The absence of most in-person art fairs in the past year and a half appears to be making the white-hot art market even hotter.
That’s the takeaway from the opening day of the pop-up Intersect Aspen art fair, which takes place in a city overrun with billionaires.
The fair, which features 30 galleries from 26 cities and was described by one fairgoer as “tiny but exquisite,” attracted a bevy of collectors, including Andrea and John Stark, Janna Bullock, and heiress Elizabeth Esteve.
Sales were fast and furious, organizers said. Galerie Gmurzynska, whose director Isabelle Bscher made a concerted effort not to presell works (as galleries often do at major fairs), sold a Joan Miró painting, Tête (1979), for $2 million in the first hour of the opening day.
Two days later, Gmurzynska reported selling another work, a small Picasso titled Compotier avec raisin (Pigeons) (1927) for over $1.5 million.
“Where better to be than Aspen?” asked Christine Berry of New York’s Berry Campbell Gallery. “We have a renewed appreciation for being at an art fair in person.”
Seattle dealer Greg Kucera reported selling work by Chris Engman for $5,000 and by Humaira Abid for $8,000. The gallery is also showing two new works by Deborah Butterfield that were made specifically for Intersect Aspen, and are on view for the first time.
“The fair opened on Sunday morning at 10 with a bang,” New York dealer Nancy Hoffman said. “Starting with energy is key to the success of the event, and this is a success. This is our first in-person fair since the pandemic, and it has been great so far, positive on all levels. The right size, the right place, the right audience, the right fair director and organization.”
Hoffman said responses have been strong to the gallery’s booth theme of wild flowers, which is inspired by Aspen’s floral landscape. With prices for works ranging from $1,800 to $75,000, she said the gallery sold works priced from $5,000 to $30,000.
Half Gallery sold out a booth of works by Hiejin Yoo (prices ranged from $12,000 to $20,000), Young Lim Lee (priced around $8,000), and Umar Rashid (priced around $25,000). Director Erin Goldberger said she was using the opportunity to meet new clients, see old clients, and talk about the artists on view with visitors.
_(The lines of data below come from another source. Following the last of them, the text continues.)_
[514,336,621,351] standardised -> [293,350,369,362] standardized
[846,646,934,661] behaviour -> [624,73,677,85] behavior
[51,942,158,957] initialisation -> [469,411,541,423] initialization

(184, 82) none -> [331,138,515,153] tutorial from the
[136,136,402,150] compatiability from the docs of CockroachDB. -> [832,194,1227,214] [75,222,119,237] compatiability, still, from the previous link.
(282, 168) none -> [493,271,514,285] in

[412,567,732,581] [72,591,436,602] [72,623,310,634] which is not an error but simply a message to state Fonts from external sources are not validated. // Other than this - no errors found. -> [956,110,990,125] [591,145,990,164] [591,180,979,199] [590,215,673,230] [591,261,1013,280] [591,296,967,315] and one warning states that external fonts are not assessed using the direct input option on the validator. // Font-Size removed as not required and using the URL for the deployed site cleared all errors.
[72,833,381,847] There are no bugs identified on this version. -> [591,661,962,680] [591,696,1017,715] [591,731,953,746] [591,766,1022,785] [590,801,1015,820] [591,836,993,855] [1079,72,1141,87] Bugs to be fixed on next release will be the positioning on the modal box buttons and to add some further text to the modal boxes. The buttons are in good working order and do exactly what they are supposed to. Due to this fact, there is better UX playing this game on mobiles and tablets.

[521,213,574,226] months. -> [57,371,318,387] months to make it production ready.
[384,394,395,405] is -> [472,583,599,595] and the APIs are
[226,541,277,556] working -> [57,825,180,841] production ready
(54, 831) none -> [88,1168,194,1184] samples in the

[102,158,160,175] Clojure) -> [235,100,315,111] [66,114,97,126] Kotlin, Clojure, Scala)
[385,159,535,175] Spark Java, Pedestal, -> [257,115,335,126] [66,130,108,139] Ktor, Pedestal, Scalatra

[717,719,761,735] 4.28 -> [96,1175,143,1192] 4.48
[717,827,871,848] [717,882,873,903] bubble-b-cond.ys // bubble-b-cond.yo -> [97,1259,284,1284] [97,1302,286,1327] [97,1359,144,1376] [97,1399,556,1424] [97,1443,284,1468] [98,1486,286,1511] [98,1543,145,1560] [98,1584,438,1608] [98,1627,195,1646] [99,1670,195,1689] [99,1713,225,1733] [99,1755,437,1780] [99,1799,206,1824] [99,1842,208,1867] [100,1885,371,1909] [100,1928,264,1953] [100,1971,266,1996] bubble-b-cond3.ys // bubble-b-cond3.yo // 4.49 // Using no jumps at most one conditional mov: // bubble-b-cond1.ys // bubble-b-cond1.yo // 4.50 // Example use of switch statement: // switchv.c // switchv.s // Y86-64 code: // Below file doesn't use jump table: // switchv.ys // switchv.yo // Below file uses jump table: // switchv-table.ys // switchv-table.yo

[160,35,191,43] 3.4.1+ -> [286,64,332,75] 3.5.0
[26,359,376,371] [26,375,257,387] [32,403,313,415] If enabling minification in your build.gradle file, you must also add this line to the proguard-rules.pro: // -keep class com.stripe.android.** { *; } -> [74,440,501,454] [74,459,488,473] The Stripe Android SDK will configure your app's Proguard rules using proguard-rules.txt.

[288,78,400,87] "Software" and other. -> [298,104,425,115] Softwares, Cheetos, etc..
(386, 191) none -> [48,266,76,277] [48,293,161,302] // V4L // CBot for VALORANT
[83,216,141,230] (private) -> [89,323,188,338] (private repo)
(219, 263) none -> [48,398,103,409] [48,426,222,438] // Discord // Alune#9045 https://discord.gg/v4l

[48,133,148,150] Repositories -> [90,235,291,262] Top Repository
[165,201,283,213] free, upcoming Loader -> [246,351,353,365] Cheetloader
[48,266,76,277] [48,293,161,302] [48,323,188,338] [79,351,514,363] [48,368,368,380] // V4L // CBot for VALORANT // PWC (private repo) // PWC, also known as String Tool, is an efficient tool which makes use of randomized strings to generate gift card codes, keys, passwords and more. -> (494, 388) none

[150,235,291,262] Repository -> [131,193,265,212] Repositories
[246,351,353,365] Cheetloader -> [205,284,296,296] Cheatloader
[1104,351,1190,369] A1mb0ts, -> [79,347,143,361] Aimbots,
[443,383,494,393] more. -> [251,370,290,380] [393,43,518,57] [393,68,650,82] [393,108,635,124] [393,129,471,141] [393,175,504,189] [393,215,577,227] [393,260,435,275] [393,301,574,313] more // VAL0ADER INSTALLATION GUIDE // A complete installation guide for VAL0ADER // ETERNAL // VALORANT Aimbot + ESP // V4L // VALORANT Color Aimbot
Goldberger said many of the collectors at the fair have not been back to New York since the start of COVID, so this is the first time many are seeing artworks from galleries they work with in person.
Emmanuel Perrotin sold works by Daniel Arsham from two different series, including one featured prominently in the booth, Quartz Eroded Basketball Hoop (2021), which sold for a price in the range of $60,000 to $90,000.
Edward Cella Art and Architecture gallery sold a painting by Wosene Worke Kosrof, House Full of Words (2014), for $46,000, with strong interest from buyers in additional works.
“I’m pleasantly surprised by the quality and intelligence of the collectors, who are geographically dispersed throughout the country,” said gallery owner Edward Cella.